* [What is needed]: If an entry includes an image, drop the image and copy the rest verbatim.

* [Available data]:
——————
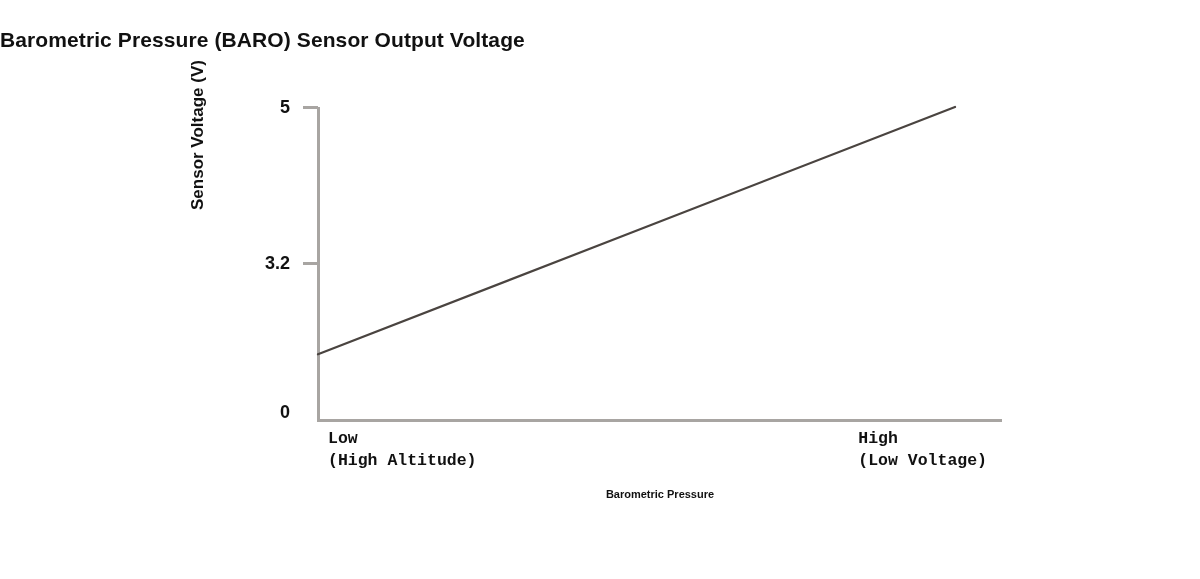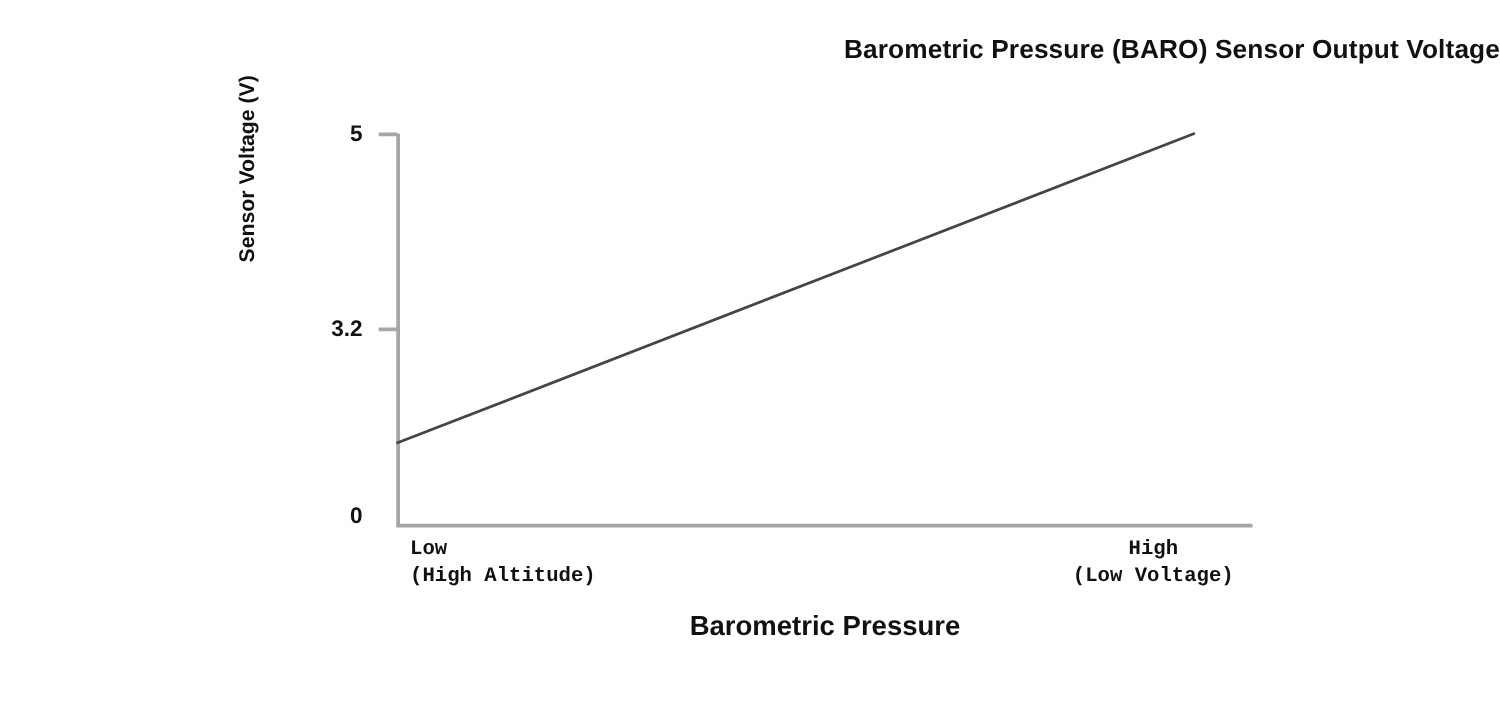--- a/index.html
+++ b/index.html
@@ -17,21 +17,21 @@
   #figure {
     position: relative;
     width: 1200px;
     height: 579px;
   }
   .chart-title {
     position: absolute;
     left: 0;
     top: 28px;
     width: 1200px;
-    text-align: right;
+    text-align: left;
     font-size: 21px;
     font-weight: bold;
     color: #111111;
     letter-spacing: 0.1px;
   }
   .y-axis-label {
     position: absolute;
     left: 188px;
     top: 170px;
     width: 200px;
@@ -42,21 +42,21 @@
     color: #111111;
     white-space: nowrap;
     text-align: left;
   }
   .x-axis-label {
     position: absolute;
     left: 318px;
     top: 488px;
     width: 684px;
     text-align: center;
-    font-size: 22px;
+    font-size: 11px;
     font-weight: bold;
     color: #111111;
   }
   .ytick-label {
     position: absolute;
     right: 0;
     width: 60px;
     text-align: right;
     font-size: 18px;
     font-weight: bold;
@@ -69,21 +69,21 @@
   .xtick-group {
     position: absolute;
     top: 428px;
     font-size: 16.5px;
     font-weight: bold;
     color: #111111;
     line-height: 1.35;
     font-family: Liberation Mono, monospace;
   }
   #xtick-left  { left: 328px;  text-align: left; }
-  #xtick-right { right: 213px; text-align: center; }
+  #xtick-right { right: 213px; text-align: left; }
   .xtick-line1 { display: block; }
   .xtick-line2 { display: block; }
   svg.plot {
     position: absolute;
     left: 0;
     top: 0;
   }
 </style>
 </head>
 <body style="background: rgb(255, 255, 255);">

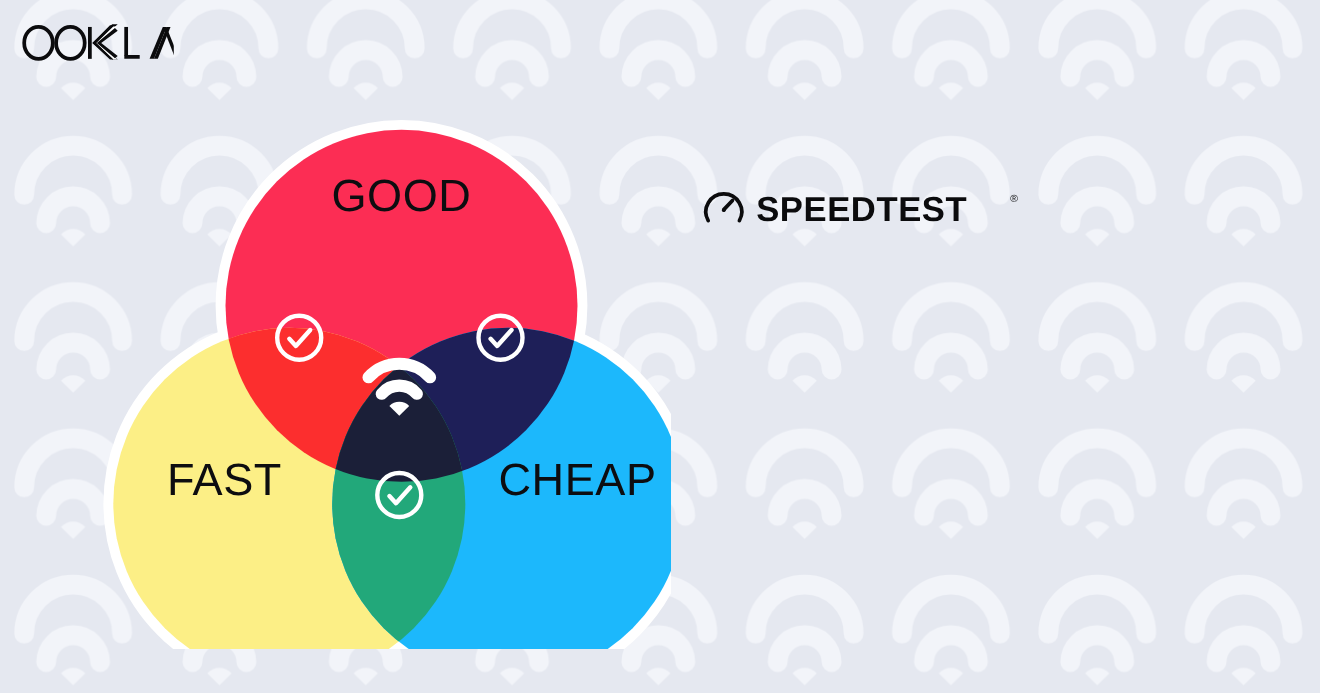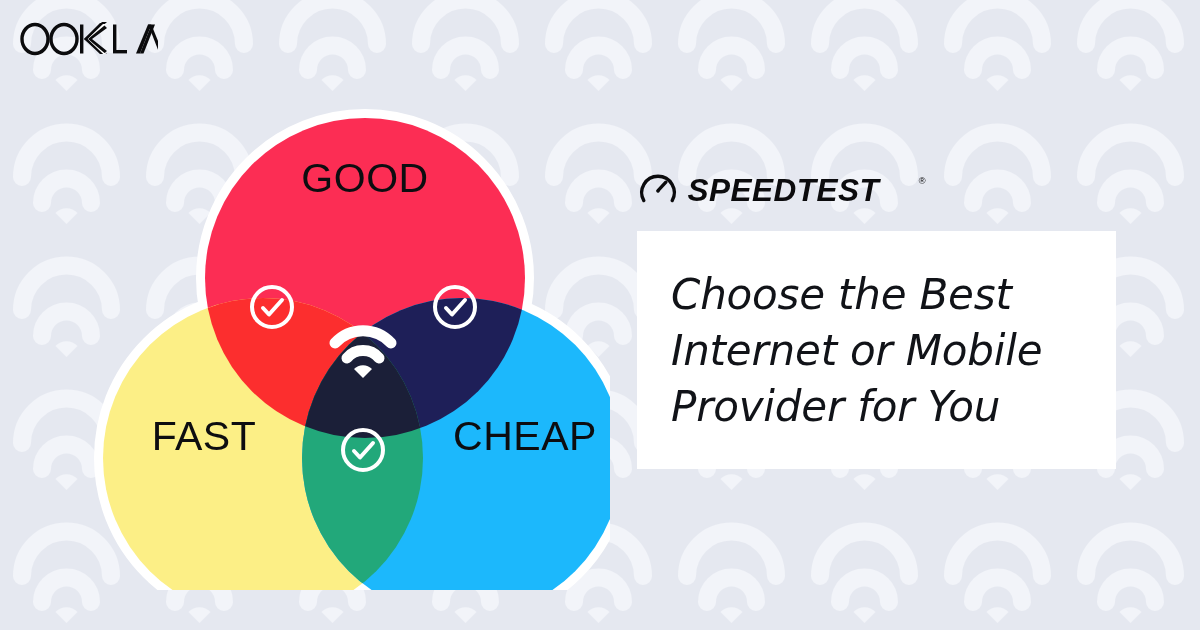--- a/index.html
+++ b/index.html
@@ -21,21 +21,21 @@
     position:absolute; left:18px; top:18px; width:140px; height:40px; z-index:5;
   }
 
   
   #venn {
     position:absolute; left:40px; top:50px; width:570px; height:540px; z-index:3;
   }
 
   
   #right-col {
-    position:absolute; left:637px; top:168px; width:490px; z-index:4;font-style:italic;
+    position:absolute; left:637px; top:168px; width:490px; z-index:4;
   }
   #speedtest-logo { height:42px; display:block; margin-bottom:21px; }
 
   #headline-box {
     background:#ffffff;
     width:479px;
     padding:36px 34px 34px 34px;
   }
   #headline {
     font-family: "DejaVu Sans", sans-serif;
@@ -163,18 +163,13 @@
 
     <g>
       <path d="M 6.5 31 A 15.5 15.5 0 1 1 33.5 31" fill="none" stroke="#0b0b0d" stroke-width="3.2" stroke-linecap="round"></path>
       <path d="M 20 21.5 L 27.5 13.5" fill="none" stroke="#0b0b0d" stroke-width="3.2" stroke-linecap="round"></path>
       <circle cx="20" cy="22" r="1.6" fill="#0b0b0d"></circle>
     </g>
     <text x="48" y="31" font-family="Liberation Sans, sans-serif" font-size="30" font-weight="bold" letter-spacing="0.5" fill="#0b0b0d">SPEEDTEST</text>
     <text x="268" y="15" font-family="Liberation Sans, sans-serif" font-size="9" fill="#0b0b0d">®</text>
   </svg>
 
-  <div id="headline-box">
-    <div id="headline">Choose the Best
-Internet or Mobile
-Provider for You</div>
-  </div>
 </div>
 
 </body></html>

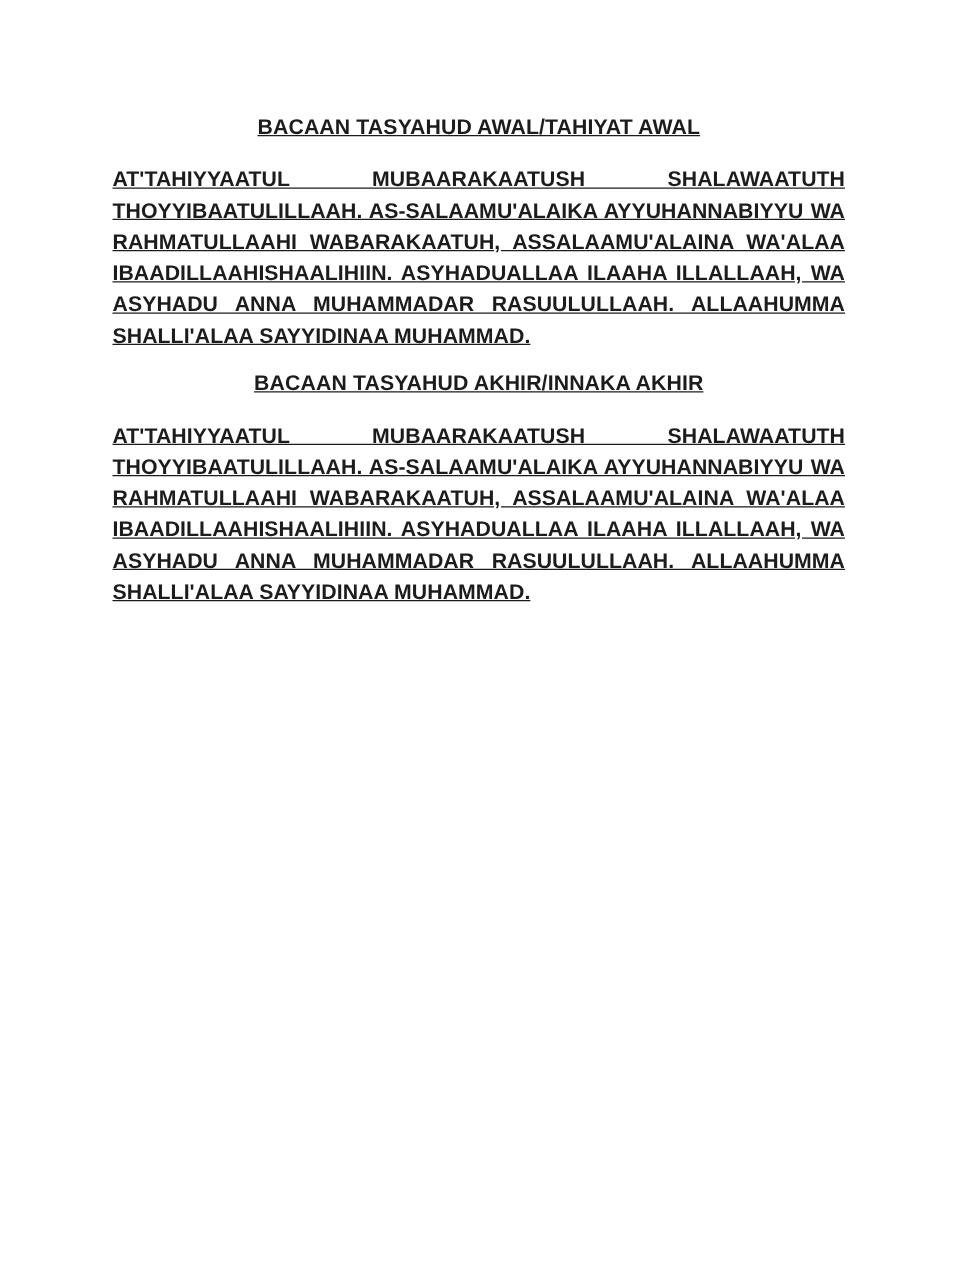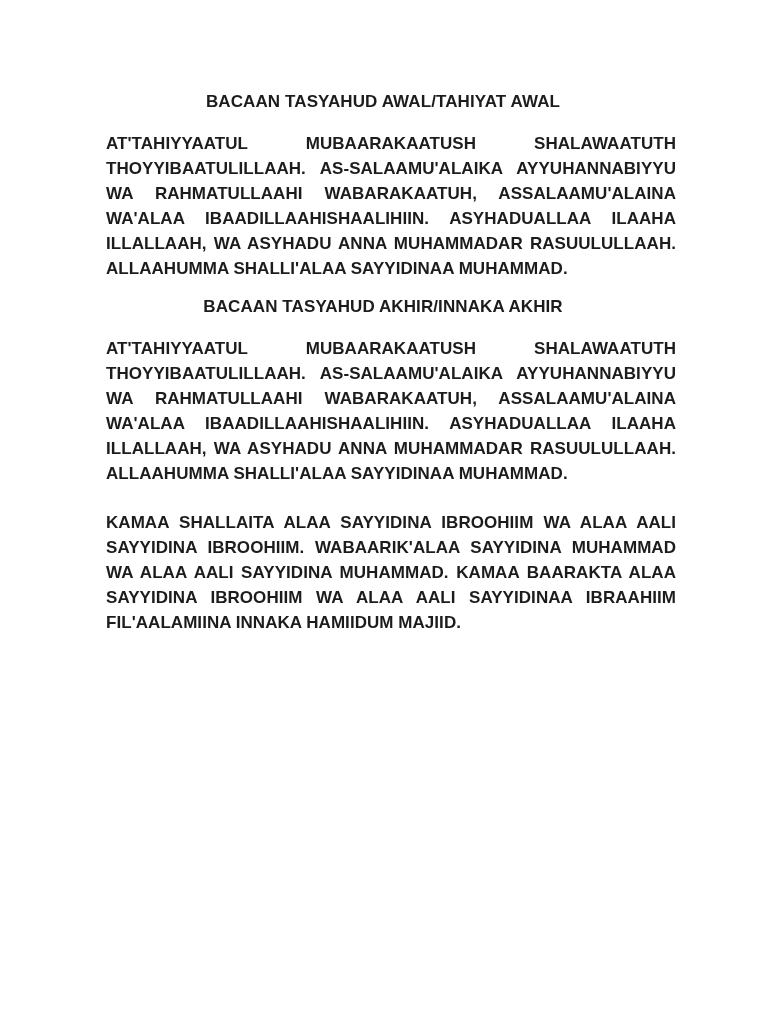--- a/index.html
+++ b/index.html
@@ -13,51 +13,51 @@
     height: 1024px;
     box-sizing: border-box;
     background: #ffffff;
     padding: 89px 92px 0 90px;
     overflow: hidden;
     font-family: "Liberation Sans", "DejaVu Sans", sans-serif;
     font-weight: 700;
     color: #1c1c1c;
     font-size: 17px;
     line-height: 25px;
+    text-decoration: underline;
   }
   .doc-heading {
     font-size: 17px;
     line-height: 25px;
     font-weight: 700;
     text-align: center;
     letter-spacing: 0.1px;
     margin: 0 0 17px 0;
   }
   .doc-paragraph {
     font-size: 17px;
     line-height: 25px;
     font-weight: 700;
     text-align: justify;
     text-justify: inter-word;
     letter-spacing: 0.05px;
-    margin: 0 0 24px 16px;
+    margin: 0 0 24px 0;
   }
   .doc-paragraph.tight-bottom {
     margin-bottom: 13px;
   }
 </style>
 </head>
 <body>
 
 <div class="page" style="background: rgb(255, 255, 255); color: rgb(28, 28, 28);">
 
   <h2 class="doc-heading">BACAAN TASYAHUD AWAL/TAHIYAT AWAL</h2>
 
   <p class="doc-paragraph tight-bottom">AT'TAHIYYAATUL MUBAARAKAATUSH SHALAWAATUTH THOYYIBAATULILLAAH. AS-SALAAMU'ALAIKA AYYUHANNABIYYU WA RAHMATULLAAHI WABARAKAATUH, ASSALAAMU'ALAINA WA'ALAA IBAADILLAAHISHAALIHIIN. ASYHADUALLAA ILAAHA ILLALLAAH, WA ASYHADU ANNA MUHAMMADAR RASUULULLAAH. ALLAAHUMMA SHALLI'ALAA SAYYIDINAA MUHAMMAD.</p>
 
   <h2 class="doc-heading">BACAAN TASYAHUD AKHIR/INNAKA AKHIR</h2>
 
   <p class="doc-paragraph">AT'TAHIYYAATUL MUBAARAKAATUSH SHALAWAATUTH THOYYIBAATULILLAAH. AS-SALAAMU'ALAIKA AYYUHANNABIYYU WA RAHMATULLAAHI WABARAKAATUH, ASSALAAMU'ALAINA WA'ALAA IBAADILLAAHISHAALIHIIN. ASYHADUALLAA ILAAHA ILLALLAAH, WA ASYHADU ANNA MUHAMMADAR RASUULULLAAH. ALLAAHUMMA SHALLI'ALAA SAYYIDINAA MUHAMMAD.</p>
 
 
-  <p class="doc-paragraph">KAMAA SHALLAITA ALAA SAYYIDINA IBROOHIIM WA ALAA AALI SAYYIDINA IBROOHIIM. WABAARIK'ALAA SAYYIDINA MUHAMMAD WA ALAA AALI SAYYIDINA MUHAMMAD. KAMAA BAARAKTA ALAA SAYYIDINA IBROOHIIM WA ALAA AALI SAYYIDINAA IBRAAHIIM FIL'AALAMIINA INNAKA HAMIIDUM MAJIID.</p>
 
 </div>
 
 </body></html>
——————
* [Final answer]:
--- a/index.html
+++ b/index.html
@@ -17,21 +17,21 @@
   #figure {
     position: relative;
     width: 1200px;
     height: 579px;
   }
   .chart-title {
     position: absolute;
     left: 0;
     top: 28px;
     width: 1200px;
-    text-align: right;
+    text-align: left;
     font-size: 21px;
     font-weight: bold;
     color: #111111;
     letter-spacing: 0.1px;
   }
   .y-axis-label {
     position: absolute;
     left: 188px;
     top: 170px;
     width: 200px;
@@ -42,21 +42,21 @@
     color: #111111;
     white-space: nowrap;
     text-align: left;
   }
   .x-axis-label {
     position: absolute;
     left: 318px;
     top: 488px;
     width: 684px;
     text-align: center;
-    font-size: 22px;
+    font-size: 11px;
     font-weight: bold;
     color: #111111;
   }
   .ytick-label {
     position: absolute;
     right: 0;
     width: 60px;
     text-align: right;
     font-size: 18px;
     font-weight: bold;
@@ -69,21 +69,21 @@
   .xtick-group {
     position: absolute;
     top: 428px;
     font-size: 16.5px;
     font-weight: bold;
     color: #111111;
     line-height: 1.35;
     font-family: Liberation Mono, monospace;
   }
   #xtick-left  { left: 328px;  text-align: left; }
-  #xtick-right { right: 213px; text-align: center; }
+  #xtick-right { right: 213px; text-align: left; }
   .xtick-line1 { display: block; }
   .xtick-line2 { display: block; }
   svg.plot {
     position: absolute;
     left: 0;
     top: 0;
   }
 </style>
 </head>
 <body style="background: rgb(255, 255, 255);">

--- a/index.html
+++ b/index.html
@@ -21,21 +21,21 @@
     position:absolute; left:18px; top:18px; width:140px; height:40px; z-index:5;
   }
 
   
   #venn {
     position:absolute; left:40px; top:50px; width:570px; height:540px; z-index:3;
   }
 
   
   #right-col {
-    position:absolute; left:637px; top:168px; width:490px; z-index:4;font-style:italic;
+    position:absolute; left:637px; top:168px; width:490px; z-index:4;
   }
   #speedtest-logo { height:42px; display:block; margin-bottom:21px; }
 
   #headline-box {
     background:#ffffff;
     width:479px;
     padding:36px 34px 34px 34px;
   }
   #headline {
     font-family: "DejaVu Sans", sans-serif;
@@ -163,18 +163,13 @@
 
     <g>
       <path d="M 6.5 31 A 15.5 15.5 0 1 1 33.5 31" fill="none" stroke="#0b0b0d" stroke-width="3.2" stroke-linecap="round"></path>
       <path d="M 20 21.5 L 27.5 13.5" fill="none" stroke="#0b0b0d" stroke-width="3.2" stroke-linecap="round"></path>
       <circle cx="20" cy="22" r="1.6" fill="#0b0b0d"></circle>
     </g>
     <text x="48" y="31" font-family="Liberation Sans, sans-serif" font-size="30" font-weight="bold" letter-spacing="0.5" fill="#0b0b0d">SPEEDTEST</text>
     <text x="268" y="15" font-family="Liberation Sans, sans-serif" font-size="9" fill="#0b0b0d">®</text>
   </svg>
 
-  <div id="headline-box">
-    <div id="headline">Choose the Best
-Internet or Mobile
-Provider for You</div>
-  </div>
 </div>
 
 </body></html>

--- a/index.html
+++ b/index.html
@@ -13,51 +13,51 @@
     height: 1024px;
     box-sizing: border-box;
     background: #ffffff;
     padding: 89px 92px 0 90px;
     overflow: hidden;
     font-family: "Liberation Sans", "DejaVu Sans", sans-serif;
     font-weight: 700;
     color: #1c1c1c;
     font-size: 17px;
     line-height: 25px;
+    text-decoration: underline;
   }
   .doc-heading {
     font-size: 17px;
     line-height: 25px;
     font-weight: 700;
     text-align: center;
     letter-spacing: 0.1px;
     margin: 0 0 17px 0;
   }
   .doc-paragraph {
     font-size: 17px;
     line-height: 25px;
     font-weight: 700;
     text-align: justify;
     text-justify: inter-word;
     letter-spacing: 0.05px;
-    margin: 0 0 24px 16px;
+    margin: 0 0 24px 0;
   }
   .doc-paragraph.tight-bottom {
     margin-bottom: 13px;
   }
 </style>
 </head>
 <body>
 
 <div class="page" style="background: rgb(255, 255, 255); color: rgb(28, 28, 28);">
 
   <h2 class="doc-heading">BACAAN TASYAHUD AWAL/TAHIYAT AWAL</h2>
 
   <p class="doc-paragraph tight-bottom">AT'TAHIYYAATUL MUBAARAKAATUSH SHALAWAATUTH THOYYIBAATULILLAAH. AS-SALAAMU'ALAIKA AYYUHANNABIYYU WA RAHMATULLAAHI WABARAKAATUH, ASSALAAMU'ALAINA WA'ALAA IBAADILLAAHISHAALIHIIN. ASYHADUALLAA ILAAHA ILLALLAAH, WA ASYHADU ANNA MUHAMMADAR RASUULULLAAH. ALLAAHUMMA SHALLI'ALAA SAYYIDINAA MUHAMMAD.</p>
 
   <h2 class="doc-heading">BACAAN TASYAHUD AKHIR/INNAKA AKHIR</h2>
 
   <p class="doc-paragraph">AT'TAHIYYAATUL MUBAARAKAATUSH SHALAWAATUTH THOYYIBAATULILLAAH. AS-SALAAMU'ALAIKA AYYUHANNABIYYU WA RAHMATULLAAHI WABARAKAATUH, ASSALAAMU'ALAINA WA'ALAA IBAADILLAAHISHAALIHIIN. ASYHADUALLAA ILAAHA ILLALLAAH, WA ASYHADU ANNA MUHAMMADAR RASUULULLAAH. ALLAAHUMMA SHALLI'ALAA SAYYIDINAA MUHAMMAD.</p>
 
 
-  <p class="doc-paragraph">KAMAA SHALLAITA ALAA SAYYIDINA IBROOHIIM WA ALAA AALI SAYYIDINA IBROOHIIM. WABAARIK'ALAA SAYYIDINA MUHAMMAD WA ALAA AALI SAYYIDINA MUHAMMAD. KAMAA BAARAKTA ALAA SAYYIDINA IBROOHIIM WA ALAA AALI SAYYIDINAA IBRAAHIIM FIL'AALAMIINA INNAKA HAMIIDUM MAJIID.</p>
 
 </div>
 
 </body></html>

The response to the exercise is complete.